## Exercise requirements
Reproduce the records that follow in full, excluding any picture they contain.

──────── Material provided

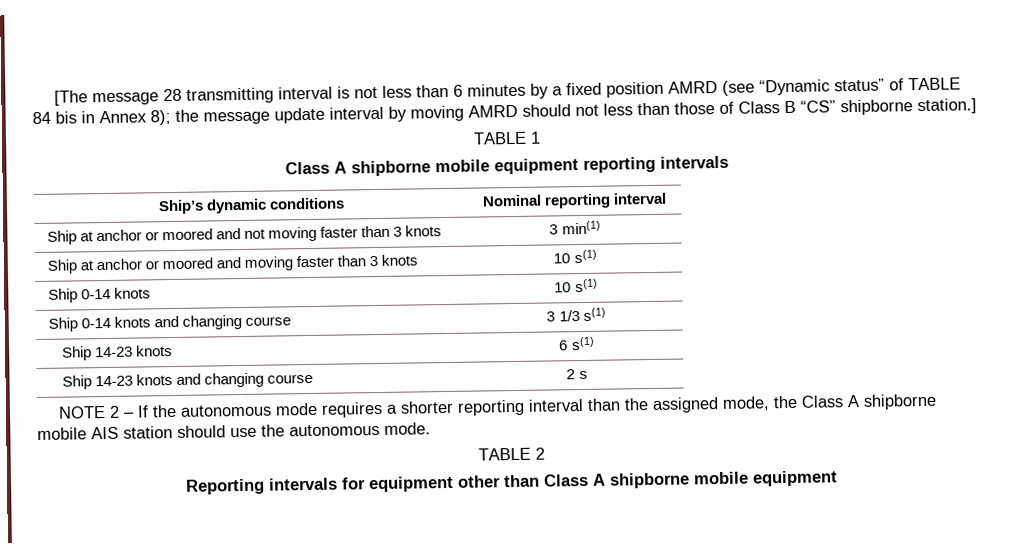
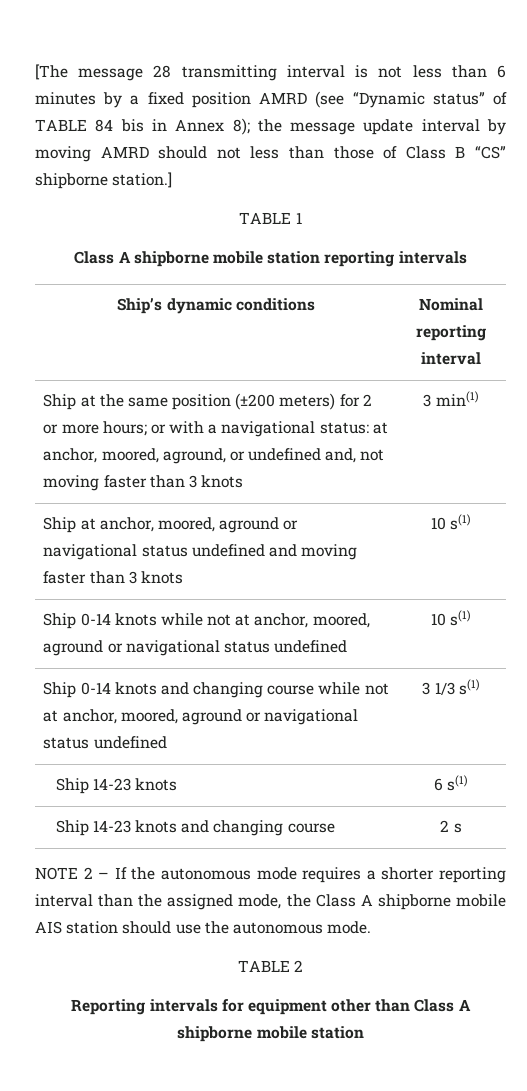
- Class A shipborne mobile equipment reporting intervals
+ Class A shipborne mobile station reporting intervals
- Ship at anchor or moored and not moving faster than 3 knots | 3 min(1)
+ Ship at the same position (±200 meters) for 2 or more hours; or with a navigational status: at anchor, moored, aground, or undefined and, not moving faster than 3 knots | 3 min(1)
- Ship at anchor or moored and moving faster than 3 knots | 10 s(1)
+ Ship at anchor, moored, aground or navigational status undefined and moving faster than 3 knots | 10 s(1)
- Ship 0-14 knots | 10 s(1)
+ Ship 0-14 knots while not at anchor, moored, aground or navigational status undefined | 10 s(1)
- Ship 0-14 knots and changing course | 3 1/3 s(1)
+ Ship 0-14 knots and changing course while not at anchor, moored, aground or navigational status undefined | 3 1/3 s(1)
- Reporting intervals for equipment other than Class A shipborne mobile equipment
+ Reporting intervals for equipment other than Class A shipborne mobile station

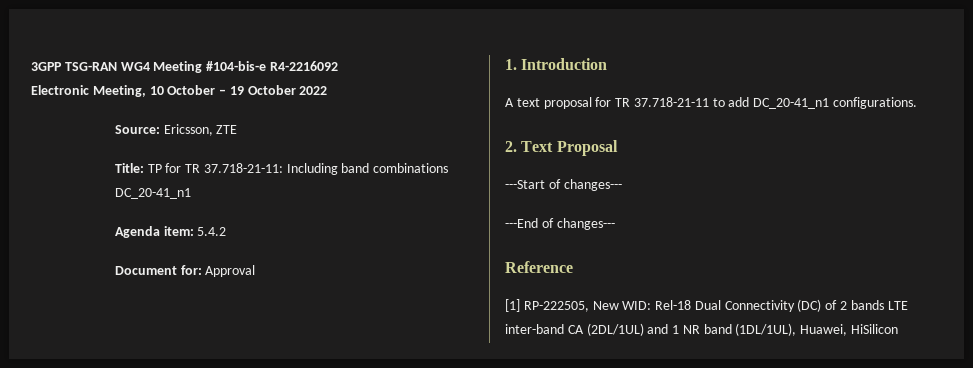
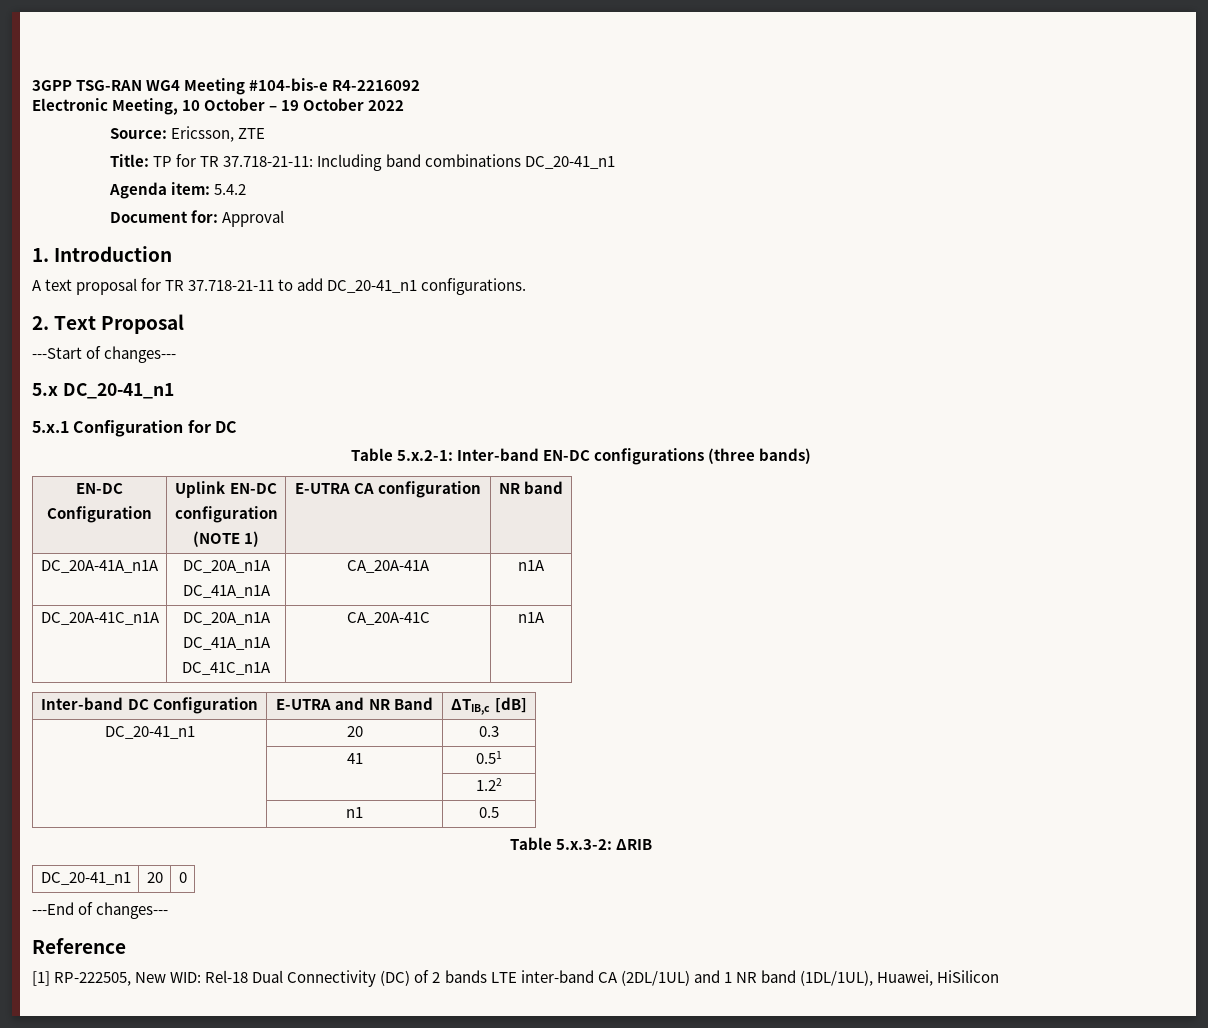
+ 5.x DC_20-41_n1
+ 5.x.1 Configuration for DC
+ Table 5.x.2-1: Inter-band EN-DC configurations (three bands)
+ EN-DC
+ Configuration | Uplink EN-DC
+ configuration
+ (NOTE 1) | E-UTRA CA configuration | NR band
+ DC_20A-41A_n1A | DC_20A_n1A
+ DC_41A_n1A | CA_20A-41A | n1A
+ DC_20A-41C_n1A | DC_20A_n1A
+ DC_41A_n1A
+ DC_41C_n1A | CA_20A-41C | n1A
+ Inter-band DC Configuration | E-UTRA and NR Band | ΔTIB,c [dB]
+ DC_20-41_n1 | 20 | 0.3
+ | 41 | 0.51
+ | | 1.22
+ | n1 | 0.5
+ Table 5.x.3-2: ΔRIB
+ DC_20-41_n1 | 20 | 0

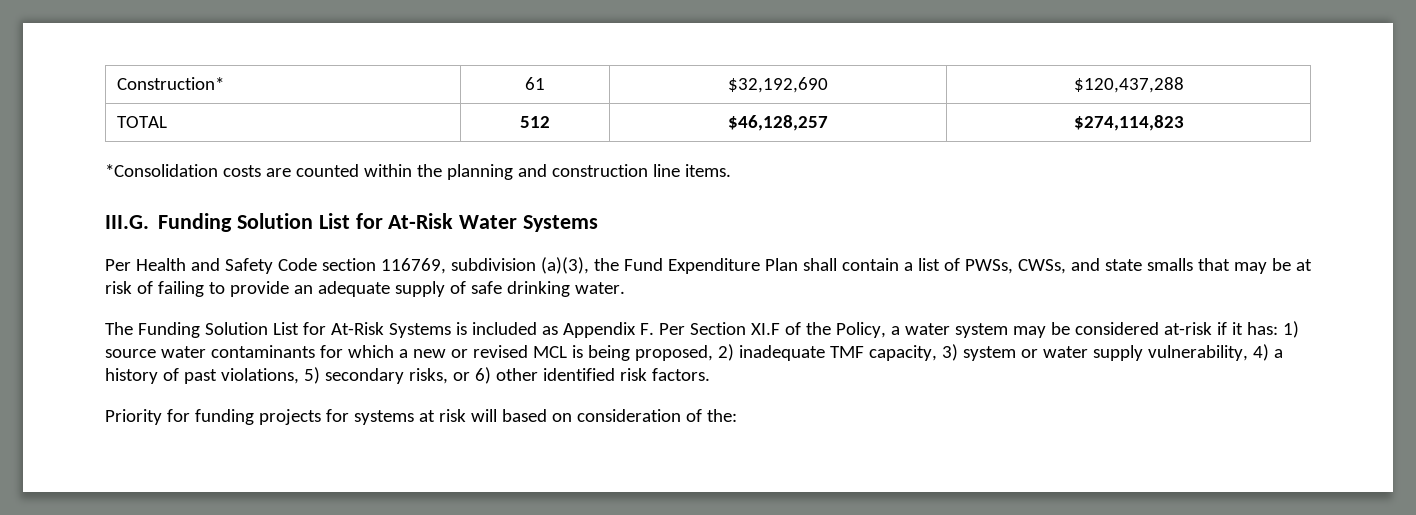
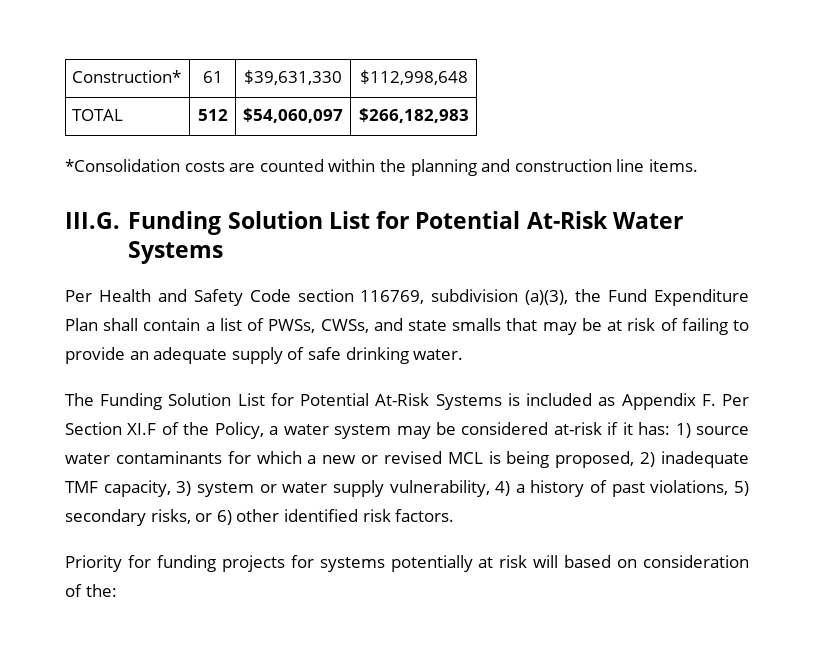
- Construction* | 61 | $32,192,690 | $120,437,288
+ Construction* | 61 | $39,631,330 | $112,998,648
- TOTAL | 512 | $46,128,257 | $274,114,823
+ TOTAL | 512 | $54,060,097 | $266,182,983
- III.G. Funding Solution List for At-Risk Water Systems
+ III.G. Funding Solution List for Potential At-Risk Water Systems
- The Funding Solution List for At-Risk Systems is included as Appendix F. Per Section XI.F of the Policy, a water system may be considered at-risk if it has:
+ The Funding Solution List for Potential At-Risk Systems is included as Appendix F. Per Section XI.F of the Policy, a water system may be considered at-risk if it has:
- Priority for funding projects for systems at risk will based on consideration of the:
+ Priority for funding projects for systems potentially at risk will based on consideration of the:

────────────────

## Response
- Class A shipborne mobile equipment reporting intervals
+ Class A shipborne mobile station reporting intervals
- Ship at anchor or moored and not moving faster than 3 knots | 3 min(1)
+ Ship at the same position (±200 meters) for 2 or more hours; or with a navigational status: at anchor, moored, aground, or undefined and, not moving faster than 3 knots | 3 min(1)
- Ship at anchor or moored and moving faster than 3 knots | 10 s(1)
+ Ship at anchor, moored, aground or navigational status undefined and moving faster than 3 knots | 10 s(1)
- Ship 0-14 knots | 10 s(1)
+ Ship 0-14 knots while not at anchor, moored, aground or navigational status undefined | 10 s(1)
- Ship 0-14 knots and changing course | 3 1/3 s(1)
+ Ship 0-14 knots and changing course while not at anchor, moored, aground or navigational status undefined | 3 1/3 s(1)
- Reporting intervals for equipment other than Class A shipborne mobile equipment
+ Reporting intervals for equipment other than Class A shipborne mobile station

+ 5.x DC_20-41_n1
+ 5.x.1 Configuration for DC
+ Table 5.x.2-1: Inter-band EN-DC configurations (three bands)
+ EN-DC
+ Configuration | Uplink EN-DC
+ configuration
+ (NOTE 1) | E-UTRA CA configuration | NR band
+ DC_20A-41A_n1A | DC_20A_n1A
+ DC_41A_n1A | CA_20A-41A | n1A
+ DC_20A-41C_n1A | DC_20A_n1A
+ DC_41A_n1A
+ DC_41C_n1A | CA_20A-41C | n1A
+ Inter-band DC Configuration | E-UTRA and NR Band | ΔTIB,c [dB]
+ DC_20-41_n1 | 20 | 0.3
+ | 41 | 0.51
+ | | 1.22
+ | n1 | 0.5
+ Table 5.x.3-2: ΔRIB
+ DC_20-41_n1 | 20 | 0

- Construction* | 61 | $32,192,690 | $120,437,288
+ Construction* | 61 | $39,631,330 | $112,998,648
- TOTAL | 512 | $46,128,257 | $274,114,823
+ TOTAL | 512 | $54,060,097 | $266,182,983
- III.G. Funding Solution List for At-Risk Water Systems
+ III.G. Funding Solution List for Potential At-Risk Water Systems
- The Funding Solution List for At-Risk Systems is included as Appendix F. Per Section XI.F of the Policy, a water system may be considered at-risk if it has:
+ The Funding Solution List for Potential At-Risk Systems is included as Appendix F. Per Section XI.F of the Policy, a water system may be considered at-risk if it has:
- Priority for funding projects for systems at risk will based on consideration of the:
+ Priority for funding projects for systems potentially at risk will based on consideration of the:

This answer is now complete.